*EXERCISE*: Write out, word for word and with no pictures, each line below from the one containing "2021-06-09: 0.19 -> none" through the one containing "none -> 16.6", both included, and no other line.
MATERIAL PROVIDED section start
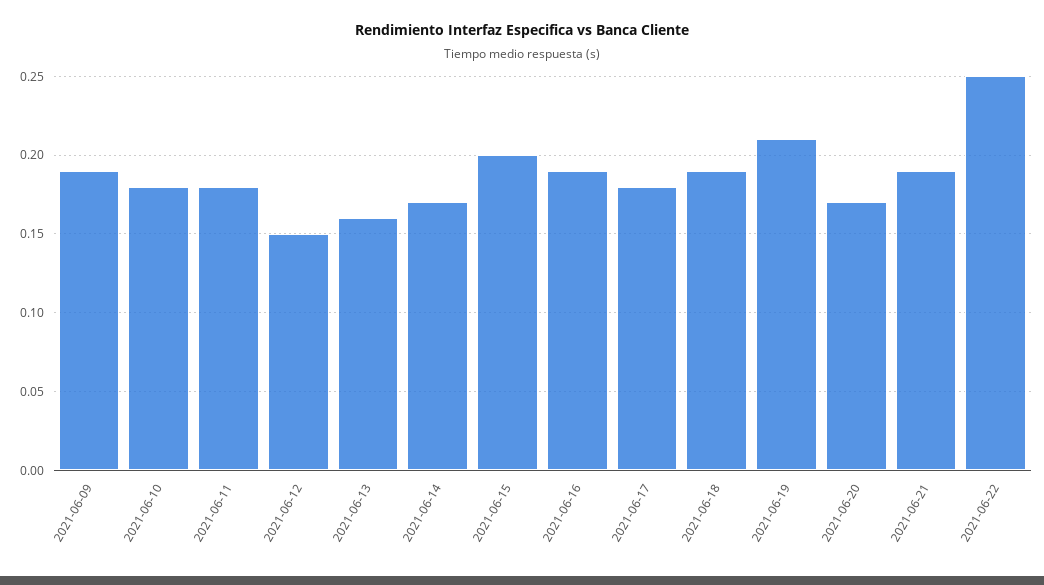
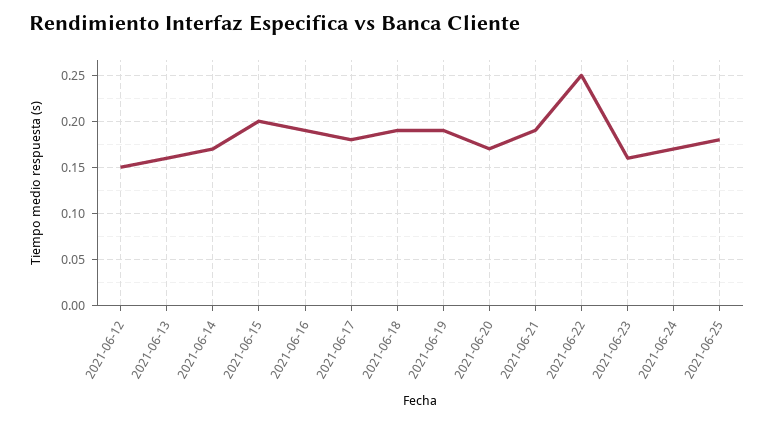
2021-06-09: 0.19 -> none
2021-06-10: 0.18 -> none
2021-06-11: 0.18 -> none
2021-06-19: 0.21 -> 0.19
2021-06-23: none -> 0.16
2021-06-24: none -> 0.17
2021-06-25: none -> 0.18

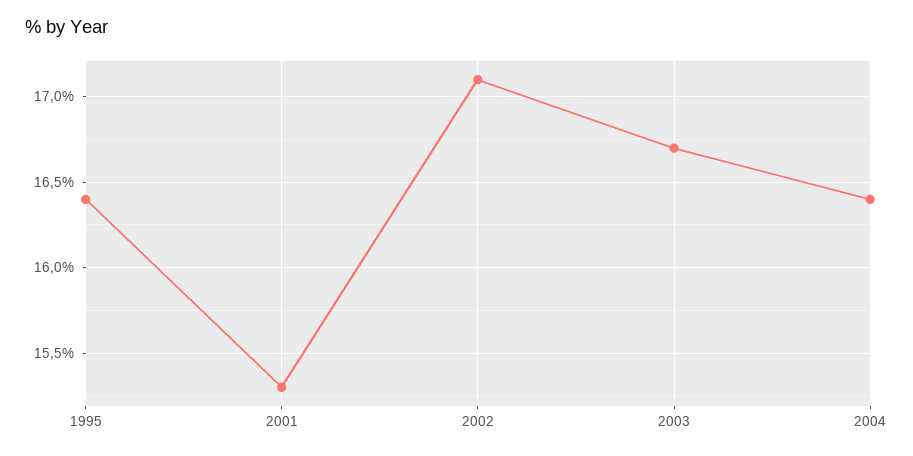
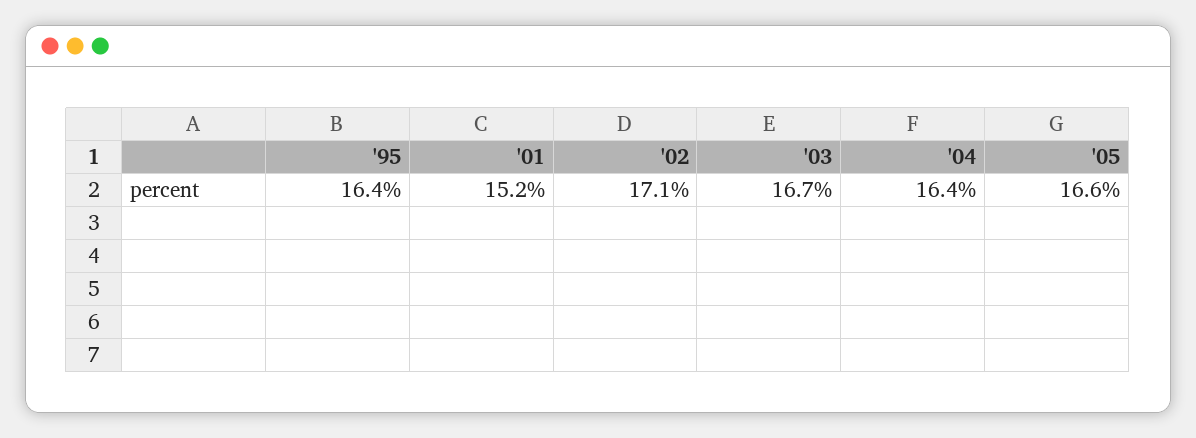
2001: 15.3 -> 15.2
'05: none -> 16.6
MATERIAL PROVIDED section end
MATERIAL PROVIDED section start
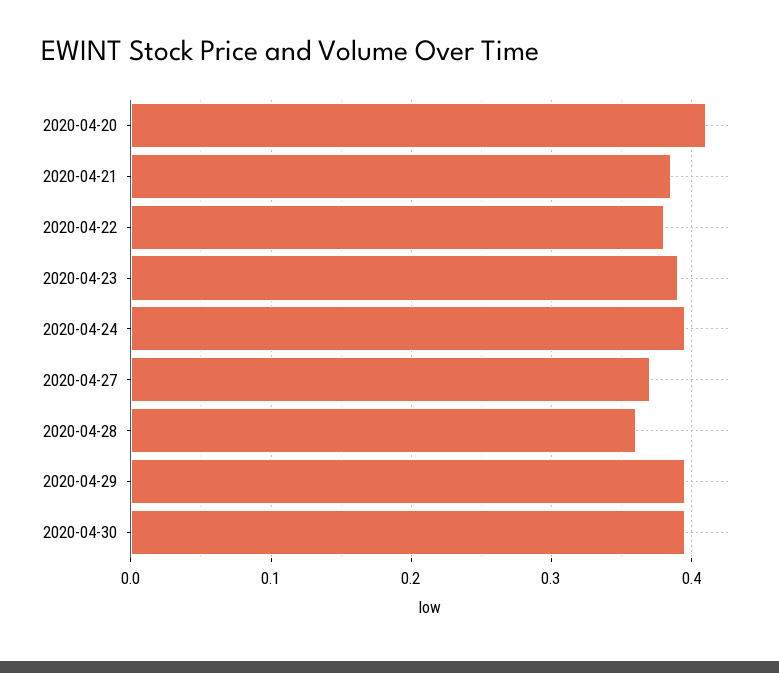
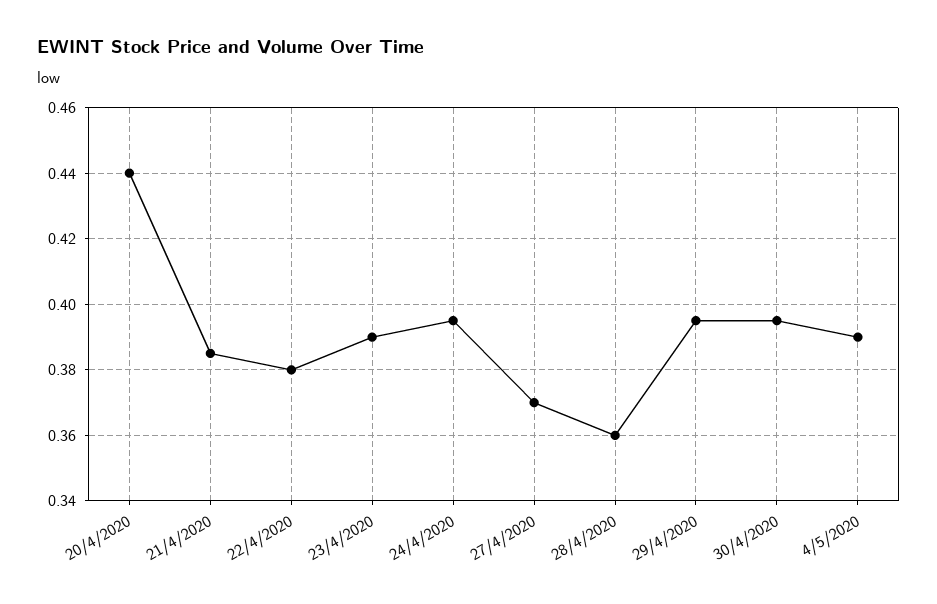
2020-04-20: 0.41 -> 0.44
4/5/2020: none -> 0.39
MATERIAL PROVIDED section end
*EXERCISE RESULT*:
2021-06-09: 0.19 -> none
2021-06-10: 0.18 -> none
2021-06-11: 0.18 -> none
2021-06-19: 0.21 -> 0.19
2021-06-23: none -> 0.16
2021-06-24: none -> 0.17
2021-06-25: none -> 0.18

2001: 15.3 -> 15.2
'05: none -> 16.6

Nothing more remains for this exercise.